Reputation: 11035
I have a csv that I'm trying to read with Python, which has lines that look like the following:
10x org il,"["Modiin, Israel"]","["no current price posted"]","["Modiin: no current size posted"]","{ "Python Bootcamp": {"Price: ","["http://www.10x.org.il/"]","[{ "j": 31.9077, "C": 35.0076 }]"
but it breaks on the first square bracket of this: "[{ "j": 31.9077, "C": 35.0076 }]"

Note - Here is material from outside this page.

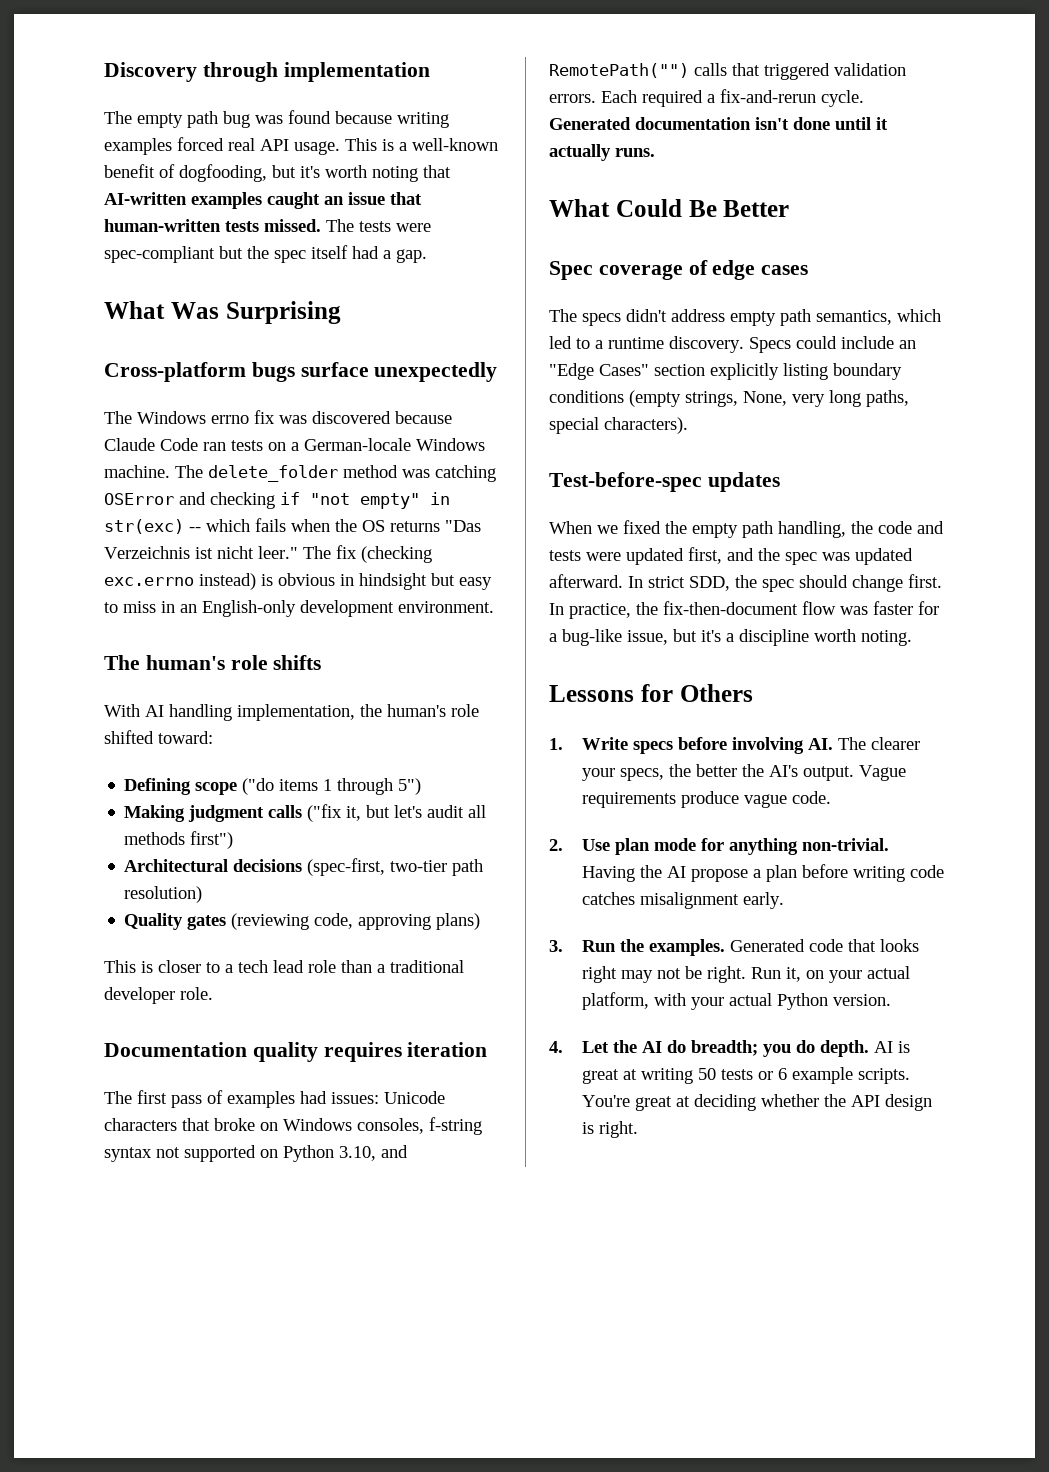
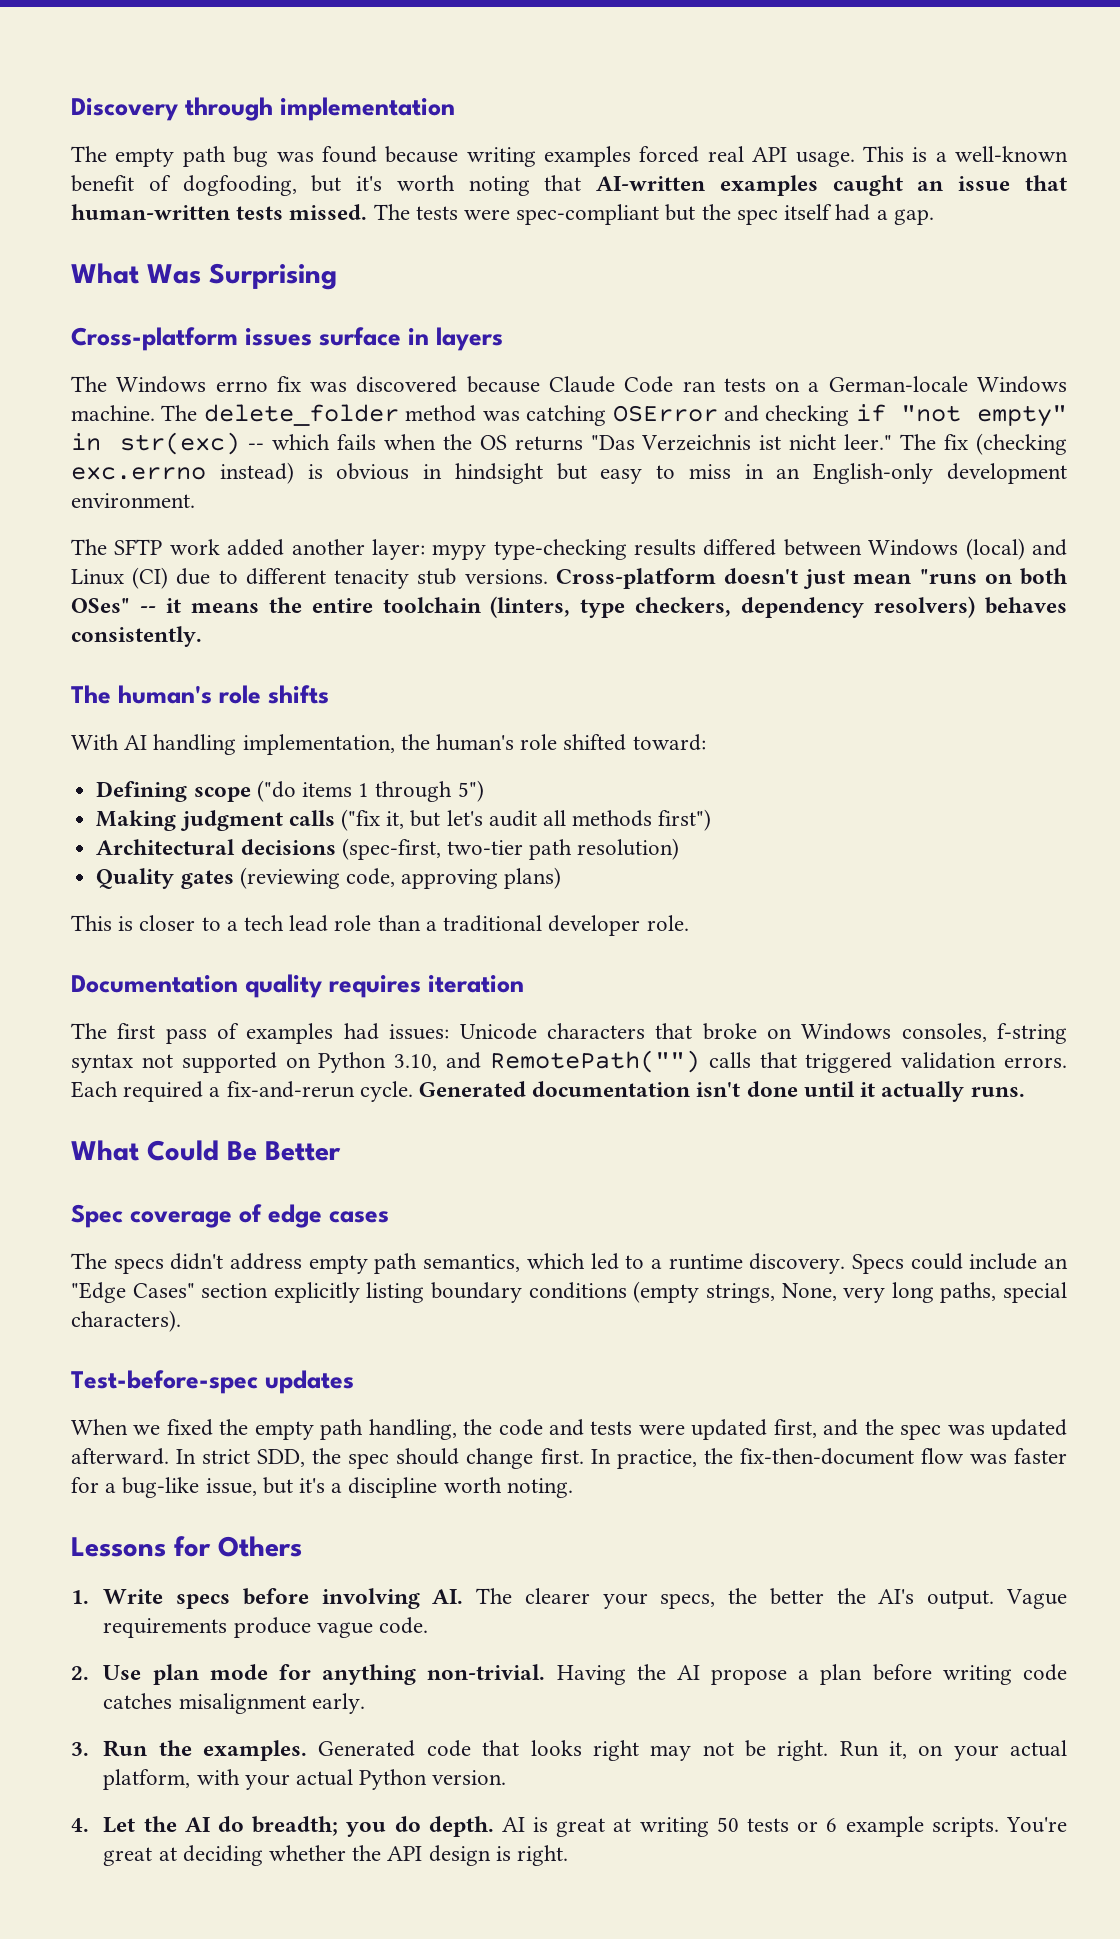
- Cross-platform bugs surface unexpectedly
+ Cross-platform issues surface in layers
+ The SFTP work added another layer: mypy type-checking results differed between Windows (local) and Linux (CI) due to different tenacity stub versions. Cross-platform doesn't just mean "runs on both OSes" -- it means the entire toolchain (linters, type checkers, dependency resolvers) behaves consistently.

with the error message SyntaxError: invalid syntax
I am using the following python to read the file:
import csv
with open('programming_bootcamps_csv.csv', 'rb') as csvfile:
reader = csv.DictReader(csvfile)
for row in reader:
print(row["campName"])
I have been reading through some documents on why a square bracket would break this, and haven't come to any conclusions on what the issue is or how to fix it.
Upvotes: 0
Views: 1806
Reputation: 6053
I have reconstructed your data according to the comments as follows:
col1,col2,col3,col4,col5,col6,col7
10x org il,"[""Modiin, Israel""]","[""no current price posted""]","[""Modiin: no current size posted""]","{ ""Python Bootcamp"": {""Price: ","[""http://www.10x.org.il/""]","[{ ""j"": 31.9077, ""C"": 35.0076 }]"
Now everything works as expected.
import csv
with open('data.csv', 'rb') as csvfile:
reader = csv.DictReader(csvfile)
for row in reader:
for key, value in row.items():
print "{}: {}".format(key, value)
output:
col6: ["http://www.10x.org.il/"]
col7: [{ "j": 31.9077, "C": 35.0076 }]
col4: ["Modiin: no current size posted"]
col5: { "Python Bootcamp": {"Price:
col2: ["Modiin, Israel"]
col3: ["no current price posted"]
col1: 10x org il
It looks like the curious format is a broken mixture of json and csv. Your curly brackets don't match up and there is no consistency. Since it looks like it was generated automatically I would strongly suggest fixing the data format upstream in the program that generated the file.
However, if you can't fix the data upstream then further processing should be simple, possibly using json.loads()
or if necessary with brute force.
Upvotes: 1
Reputation: 4486
Instead of using DictReader, write your own parser.
def dict_reader(fn, header=None):
for line in open(fn):
row = []
while line:
field,_, line = line.partition(",")
while field.startswith('"["') and not field.endswith('"]"'):
rest, _, line = line.partition(",")
field += rest
row.append(field)
if header is None:
header = row
continue
yield dict(zip(header, row))
Upvotes: 0